Provided entries below:

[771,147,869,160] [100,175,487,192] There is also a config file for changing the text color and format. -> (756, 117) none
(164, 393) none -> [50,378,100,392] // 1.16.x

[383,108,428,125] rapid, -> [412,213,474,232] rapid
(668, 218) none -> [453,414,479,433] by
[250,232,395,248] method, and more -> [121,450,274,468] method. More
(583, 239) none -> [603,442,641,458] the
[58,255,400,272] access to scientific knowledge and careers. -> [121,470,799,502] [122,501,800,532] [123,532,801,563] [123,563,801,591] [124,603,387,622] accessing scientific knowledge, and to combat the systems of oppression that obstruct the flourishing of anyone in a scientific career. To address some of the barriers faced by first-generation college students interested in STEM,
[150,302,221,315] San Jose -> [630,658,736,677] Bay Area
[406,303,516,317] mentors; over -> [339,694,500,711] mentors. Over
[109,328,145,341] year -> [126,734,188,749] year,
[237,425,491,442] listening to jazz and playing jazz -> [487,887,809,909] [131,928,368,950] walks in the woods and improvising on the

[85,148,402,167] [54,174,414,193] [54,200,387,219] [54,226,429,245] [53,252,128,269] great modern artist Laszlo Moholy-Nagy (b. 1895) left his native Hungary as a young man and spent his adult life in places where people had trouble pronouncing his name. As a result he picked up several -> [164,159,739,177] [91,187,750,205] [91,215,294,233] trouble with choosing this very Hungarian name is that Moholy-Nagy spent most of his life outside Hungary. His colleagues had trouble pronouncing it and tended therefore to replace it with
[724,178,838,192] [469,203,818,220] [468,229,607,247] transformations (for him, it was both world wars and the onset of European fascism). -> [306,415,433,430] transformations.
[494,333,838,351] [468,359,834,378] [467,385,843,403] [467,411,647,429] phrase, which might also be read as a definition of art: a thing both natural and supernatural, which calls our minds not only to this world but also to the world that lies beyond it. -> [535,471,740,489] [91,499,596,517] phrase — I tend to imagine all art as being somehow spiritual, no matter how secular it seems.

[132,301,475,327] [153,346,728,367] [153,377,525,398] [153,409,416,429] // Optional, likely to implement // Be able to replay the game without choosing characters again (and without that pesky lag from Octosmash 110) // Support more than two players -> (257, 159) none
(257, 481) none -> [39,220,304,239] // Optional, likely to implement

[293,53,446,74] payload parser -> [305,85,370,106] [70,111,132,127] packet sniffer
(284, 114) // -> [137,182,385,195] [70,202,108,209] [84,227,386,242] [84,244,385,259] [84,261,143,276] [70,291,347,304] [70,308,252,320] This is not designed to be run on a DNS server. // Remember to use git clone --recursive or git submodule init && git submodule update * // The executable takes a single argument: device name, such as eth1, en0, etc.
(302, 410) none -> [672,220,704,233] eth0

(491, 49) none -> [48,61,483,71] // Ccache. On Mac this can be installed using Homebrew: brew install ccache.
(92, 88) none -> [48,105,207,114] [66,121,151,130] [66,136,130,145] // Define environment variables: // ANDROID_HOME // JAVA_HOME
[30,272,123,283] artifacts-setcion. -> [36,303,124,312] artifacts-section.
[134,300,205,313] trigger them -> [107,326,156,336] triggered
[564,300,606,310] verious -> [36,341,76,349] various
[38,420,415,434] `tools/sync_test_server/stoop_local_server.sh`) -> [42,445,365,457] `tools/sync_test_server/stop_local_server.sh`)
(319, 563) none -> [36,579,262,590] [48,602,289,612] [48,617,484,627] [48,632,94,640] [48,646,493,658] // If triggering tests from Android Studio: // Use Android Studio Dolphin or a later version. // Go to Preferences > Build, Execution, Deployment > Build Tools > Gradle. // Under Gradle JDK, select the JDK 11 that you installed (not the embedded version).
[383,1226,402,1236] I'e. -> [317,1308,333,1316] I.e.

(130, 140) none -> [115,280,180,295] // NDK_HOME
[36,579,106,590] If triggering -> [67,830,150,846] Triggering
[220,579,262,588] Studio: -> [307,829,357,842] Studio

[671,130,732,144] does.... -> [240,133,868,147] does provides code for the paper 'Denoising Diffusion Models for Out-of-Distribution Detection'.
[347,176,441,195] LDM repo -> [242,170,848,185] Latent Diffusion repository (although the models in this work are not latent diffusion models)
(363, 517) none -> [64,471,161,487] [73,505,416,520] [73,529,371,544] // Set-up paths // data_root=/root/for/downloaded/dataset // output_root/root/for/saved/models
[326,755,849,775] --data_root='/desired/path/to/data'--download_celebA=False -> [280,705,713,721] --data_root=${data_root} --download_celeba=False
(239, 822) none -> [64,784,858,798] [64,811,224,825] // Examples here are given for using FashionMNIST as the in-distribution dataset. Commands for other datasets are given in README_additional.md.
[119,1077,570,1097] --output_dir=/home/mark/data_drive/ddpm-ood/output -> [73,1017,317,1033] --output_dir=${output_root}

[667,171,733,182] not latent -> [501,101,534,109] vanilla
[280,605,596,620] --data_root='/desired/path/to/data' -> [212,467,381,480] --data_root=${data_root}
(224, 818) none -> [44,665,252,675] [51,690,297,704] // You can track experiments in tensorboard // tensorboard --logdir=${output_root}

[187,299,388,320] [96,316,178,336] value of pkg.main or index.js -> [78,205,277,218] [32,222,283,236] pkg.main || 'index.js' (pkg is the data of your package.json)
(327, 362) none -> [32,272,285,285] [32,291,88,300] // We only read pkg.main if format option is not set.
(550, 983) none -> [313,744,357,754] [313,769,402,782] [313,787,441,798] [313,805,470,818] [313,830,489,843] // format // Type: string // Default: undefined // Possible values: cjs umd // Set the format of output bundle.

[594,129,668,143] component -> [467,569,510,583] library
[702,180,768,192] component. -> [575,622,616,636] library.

End of Provided entries.

Could every record be printed again exactly as it reads?

[771,147,869,160] [100,175,487,192] There is also a config file for changing the text color and format. -> (756, 117) none
(164, 393) none -> [50,378,100,392] // 1.16.x

[383,108,428,125] rapid, -> [412,213,474,232] rapid
(668, 218) none -> [453,414,479,433] by
[250,232,395,248] method, and more -> [121,450,274,468] method. More
(583, 239) none -> [603,442,641,458] the
[58,255,400,272] access to scientific knowledge and careers. -> [121,470,799,502] [122,501,800,532] [123,532,801,563] [123,563,801,591] [124,603,387,622] accessing scientific knowledge, and to combat the systems of oppression that obstruct the flourishing of anyone in a scientific career. To address some of the barriers faced by first-generation college students interested in STEM,
[150,302,221,315] San Jose -> [630,658,736,677] Bay Area
[406,303,516,317] mentors; over -> [339,694,500,711] mentors. Over
[109,328,145,341] year -> [126,734,188,749] year,
[237,425,491,442] listening to jazz and playing jazz -> [487,887,809,909] [131,928,368,950] walks in the woods and improvising on the

[85,148,402,167] [54,174,414,193] [54,200,387,219] [54,226,429,245] [53,252,128,269] great modern artist Laszlo Moholy-Nagy (b. 1895) left his native Hungary as a young man and spent his adult life in places where people had trouble pronouncing his name. As a result he picked up several -> [164,159,739,177] [91,187,750,205] [91,215,294,233] trouble with choosing this very Hungarian name is that Moholy-Nagy spent most of his life outside Hungary. His colleagues had trouble pronouncing it and tended therefore to replace it with
[724,178,838,192] [469,203,818,220] [468,229,607,247] transformations (for him, it was both world wars and the onset of European fascism). -> [306,415,433,430] transformations.
[494,333,838,351] [468,359,834,378] [467,385,843,403] [467,411,647,429] phrase, which might also be read as a definition of art: a thing both natural and supernatural, which calls our minds not only to this world but also to the world that lies beyond it. -> [535,471,740,489] [91,499,596,517] phrase — I tend to imagine all art as being somehow spiritual, no matter how secular it seems.

[132,301,475,327] [153,346,728,367] [153,377,525,398] [153,409,416,429] // Optional, likely to implement // Be able to replay the game without choosing characters again (and without that pesky lag from Octosmash 110) // Support more than two players -> (257, 159) none
(257, 481) none -> [39,220,304,239] // Optional, likely to implement

[293,53,446,74] payload parser -> [305,85,370,106] [70,111,132,127] packet sniffer
(284, 114) // -> [137,182,385,195] [70,202,108,209] [84,227,386,242] [84,244,385,259] [84,261,143,276] [70,291,347,304] [70,308,252,320] This is not designed to be run on a DNS server. // Remember to use git clone --recursive or git submodule init && git submodule update * // The executable takes a single argument: device name, such as eth1, en0, etc.
(302, 410) none -> [672,220,704,233] eth0

(491, 49) none -> [48,61,483,71] // Ccache. On Mac this can be installed using Homebrew: brew install ccache.
(92, 88) none -> [48,105,207,114] [66,121,151,130] [66,136,130,145] // Define environment variables: // ANDROID_HOME // JAVA_HOME
[30,272,123,283] artifacts-setcion. -> [36,303,124,312] artifacts-section.
[134,300,205,313] trigger them -> [107,326,156,336] triggered
[564,300,606,310] verious -> [36,341,76,349] various
[38,420,415,434] `tools/sync_test_server/stoop_local_server.sh`) -> [42,445,365,457] `tools/sync_test_server/stop_local_server.sh`)
(319, 563) none -> [36,579,262,590] [48,602,289,612] [48,617,484,627] [48,632,94,640] [48,646,493,658] // If triggering tests from Android Studio: // Use Android Studio Dolphin or a later version. // Go to Preferences > Build, Execution, Deployment > Build Tools > Gradle. // Under Gradle JDK, select the JDK 11 that you installed (not the embedded version).
[383,1226,402,1236] I'e. -> [317,1308,333,1316] I.e.

(130, 140) none -> [115,280,180,295] // NDK_HOME
[36,579,106,590] If triggering -> [67,830,150,846] Triggering
[220,579,262,588] Studio: -> [307,829,357,842] Studio

[671,130,732,144] does.... -> [240,133,868,147] does provides code for the paper 'Denoising Diffusion Models for Out-of-Distribution Detection'.
[347,176,441,195] LDM repo -> [242,170,848,185] Latent Diffusion repository (although the models in this work are not latent diffusion models)
(363, 517) none -> [64,471,161,487] [73,505,416,520] [73,529,371,544] // Set-up paths // data_root=/root/for/downloaded/dataset // output_root/root/for/saved/models
[326,755,849,775] --data_root='/desired/path/to/data'--download_celebA=False -> [280,705,713,721] --data_root=${data_root} --download_celeba=False
(239, 822) none -> [64,784,858,798] [64,811,224,825] // Examples here are given for using FashionMNIST as the in-distribution dataset. Commands for other datasets are given in README_additional.md.
[119,1077,570,1097] --output_dir=/home/mark/data_drive/ddpm-ood/output -> [73,1017,317,1033] --output_dir=${output_root}

[667,171,733,182] not latent -> [501,101,534,109] vanilla
[280,605,596,620] --data_root='/desired/path/to/data' -> [212,467,381,480] --data_root=${data_root}
(224, 818) none -> [44,665,252,675] [51,690,297,704] // You can track experiments in tensorboard // tensorboard --logdir=${output_root}

[187,299,388,320] [96,316,178,336] value of pkg.main or index.js -> [78,205,277,218] [32,222,283,236] pkg.main || 'index.js' (pkg is the data of your package.json)
(327, 362) none -> [32,272,285,285] [32,291,88,300] // We only read pkg.main if format option is not set.
(550, 983) none -> [313,744,357,754] [313,769,402,782] [313,787,441,798] [313,805,470,818] [313,830,489,843] // format // Type: string // Default: undefined // Possible values: cjs umd // Set the format of output bundle.

[594,129,668,143] component -> [467,569,510,583] library
[702,180,768,192] component. -> [575,622,616,636] library.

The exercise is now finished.